Monday, February 12, 2018
12 p.m. – 1:30 p.m.
McKinney Conference Room
Join author Onur Ulas Ince for a discussion of his new book, Colonial Capitalism and the Dilemmas of Liberalism.
By the mid-nineteenth century, Britain celebrated its possession of a unique “empire of liberty” that propagated the rule of private property, free trade, and free labor across the globe. The British also knew that their empire had been built by conquering overseas territories, trading slaves, and extorting tribute from other societies. Set in the context of the early-modern British Empire, Colonial Capitalism and the Dilemmas of Liberalism paints a striking picture of these tensions between the illiberal origins of capitalism and its liberal imaginations in metropolitan thought.
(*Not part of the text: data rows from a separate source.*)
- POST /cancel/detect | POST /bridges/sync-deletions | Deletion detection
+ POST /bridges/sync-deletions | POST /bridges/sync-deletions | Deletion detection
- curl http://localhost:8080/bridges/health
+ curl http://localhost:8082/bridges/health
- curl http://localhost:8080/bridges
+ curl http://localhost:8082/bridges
Onur Ulas Ince combines an analysis of political economy and political theory to examine the impact of colonial economic relations on the development of liberal thought in Britain. He shows how a liberal self-image for the British Empire was constructed in the face of the systematic expropriation, exploitation, and servitude that built its transoceanic capitalist economy. The resilience of Britain’s self-image was due in large part to the liberal intellectuals of empire, such as John Locke, Edmund Burke, and Edward Gibbon Wakefield, and their efforts to disavow the violent transformations that propelled British colonial capitalism. Ince forcefully demonstrates that liberalism as a language of politics was elaborated in and through the political economic debates around the contested meanings of private property, market exchange, and free labor.
Weaving together intellectual history, critical theory, and colonial studies, this book is a bold attempt to reconceptualize the historical relationship between capitalism, liberalism, and empire in a way that continues to resonate with our present moment.
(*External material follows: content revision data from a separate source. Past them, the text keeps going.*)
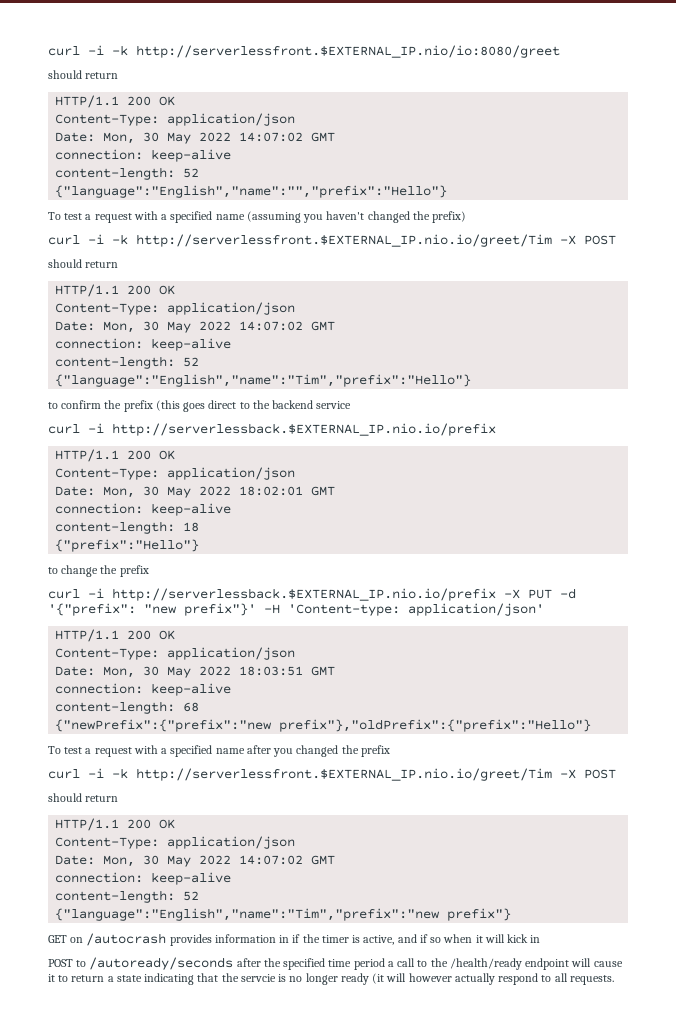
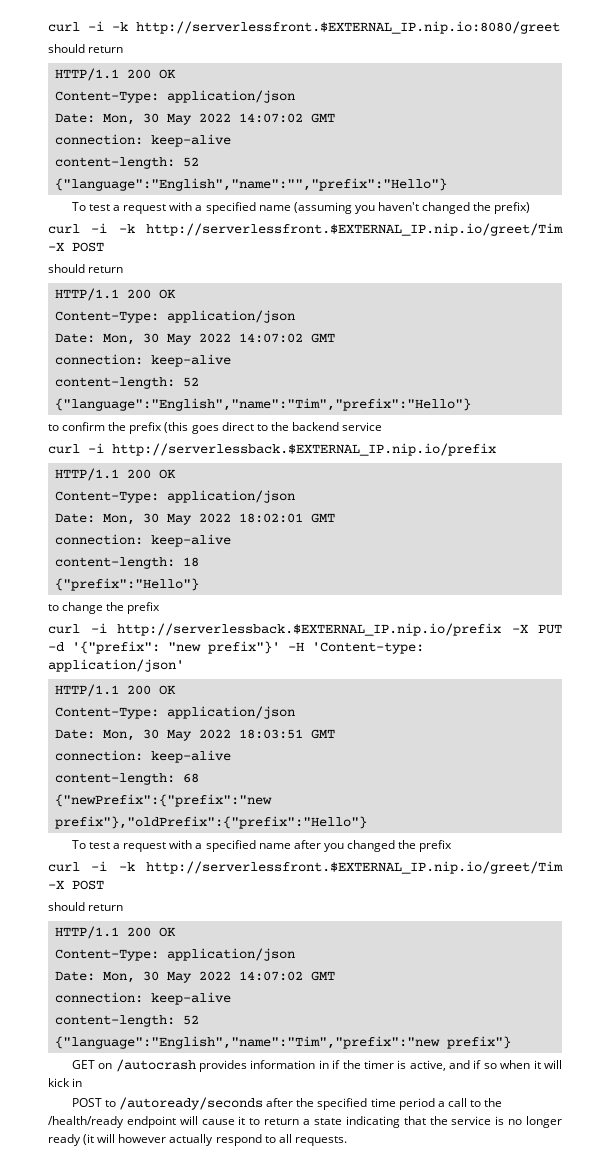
- curl -i -k http://serverlessfront.$EXTERNAL_IP.nio/io:8080/greet
+ curl -i -k http://serverlessfront.$EXTERNAL_IP.nip.io:8080/greet
  To test a request with a specified name (assuming you haven't changed the prefix)
- curl -i -k http://serverlessfront.$EXTERNAL_IP.nio.io/greet/Tim -X POST
+ curl -i -k http://serverlessfront.$EXTERNAL_IP.nip.io/greet/Tim -X POST
  to confirm the prefix (this goes direct to the backend service
- curl -i http://serverlessback.$EXTERNAL_IP.nio.io/prefix
+ curl -i http://serverlessback.$EXTERNAL_IP.nip.io/prefix
- curl -i http://serverlessback.$EXTERNAL_IP.nio.io/prefix -X PUT -d '{"prefix": "new prefix"}' -H 'Content-type: application/json'
+ curl -i http://serverlessback.$EXTERNAL_IP.nip.io/prefix -X PUT -d '{"prefix": "new prefix"}' -H 'Content-type: application/json'
  To test a request with a specified name after you changed the prefix
- curl -i -k http://serverlessfront.$EXTERNAL_IP.nio.io/greet/Tim -X POST
+ curl -i -k http://serverlessfront.$EXTERNAL_IP.nip.io/greet/Tim -X POST
- POST to /autoready/seconds after the specified time period a call to the /health/ready endpoint will cause it to return a state indicating that the servcie is no longer ready (it will however actually respond to all requests.
+ POST to /autoready/seconds after the specified time period a call to the /health/ready endpoint will cause it to return a state indicating that the service is no longer ready (it will however actually respond to all requests.

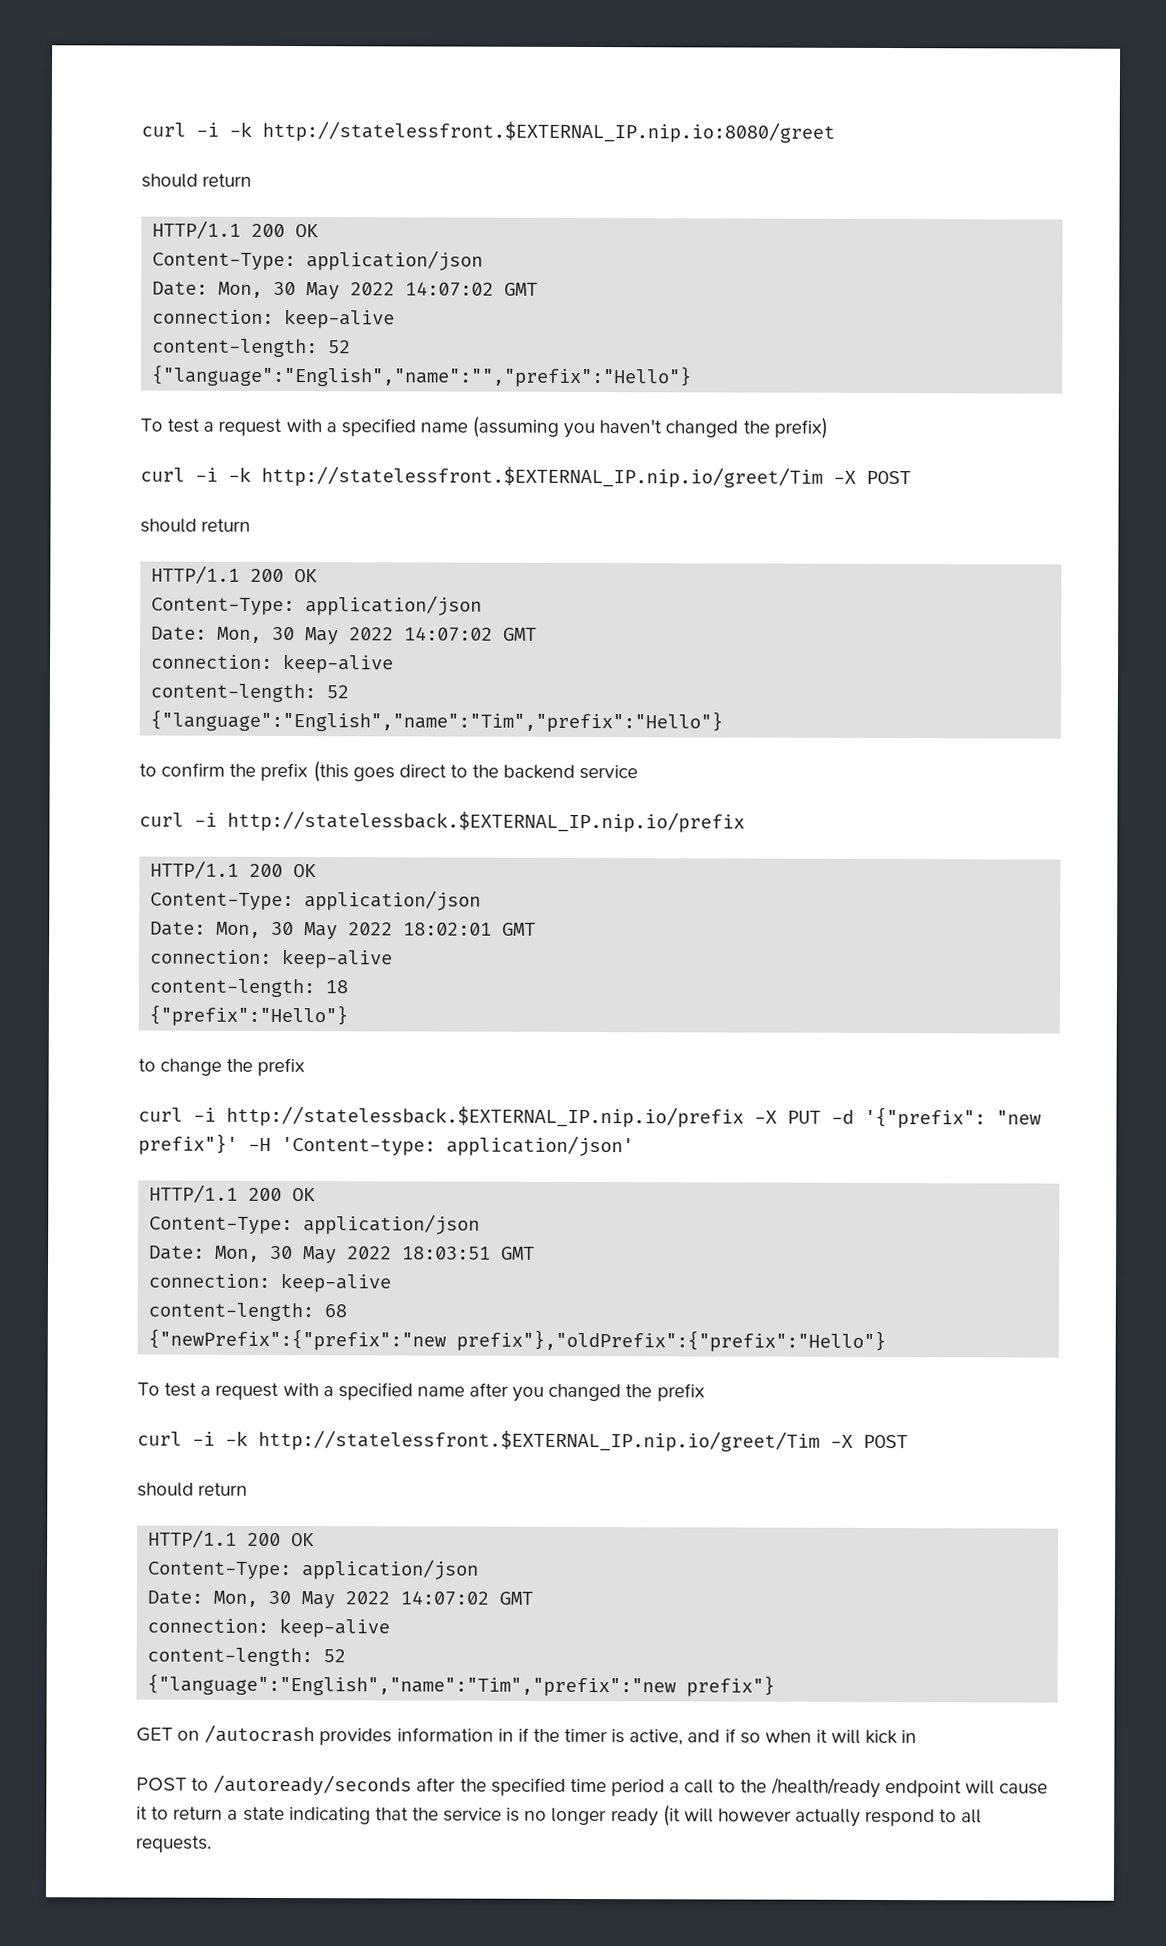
- curl -i -k http://serverlessfront.$EXTERNAL_IP.nip.io:8080/greet
+ curl -i -k http://statelessfront.$EXTERNAL_IP.nip.io:8080/greet
  To test a request with a specified name (assuming you haven't changed the prefix)
- curl -i -k http://serverlessfront.$EXTERNAL_IP.nip.io/greet/Tim -X POST
+ curl -i -k http://statelessfront.$EXTERNAL_IP.nip.io/greet/Tim -X POST
  to confirm the prefix (this goes direct to the backend service
- curl -i http://serverlessback.$EXTERNAL_IP.nip.io/prefix
+ curl -i http://statelessback.$EXTERNAL_IP.nip.io/prefix
- curl -i http://serverlessback.$EXTERNAL_IP.nip.io/prefix -X PUT -d '{"prefix": "new prefix"}' -H 'Content-type: application/json'
+ curl -i http://statelessback.$EXTERNAL_IP.nip.io/prefix -X PUT -d '{"prefix": "new prefix"}' -H 'Content-type: application/json'
  To test a request with a specified name after you changed the prefix
- curl -i -k http://serverlessfront.$EXTERNAL_IP.nip.io/greet/Tim -X POST
+ curl -i -k http://statelessfront.$EXTERNAL_IP.nip.io/greet/Tim -X POST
Onur Ulas Ince is an assistant professor of political science at Singapore Management University and a political theorist with research interests in the history of political thought, political economy, history of capitalism, and imperial studies. He mainly investigates how socioeconomic transformations constitutive of global capitalism have shaped and in turn have been shaped by various discourses of political economy since the early-modern period. His research has been published in The Journal of Politics, History of Political Thought, New Political Economy, The Review of Politics, Polity, and Rural Sociology. He received his PhD in Government from Cornell University.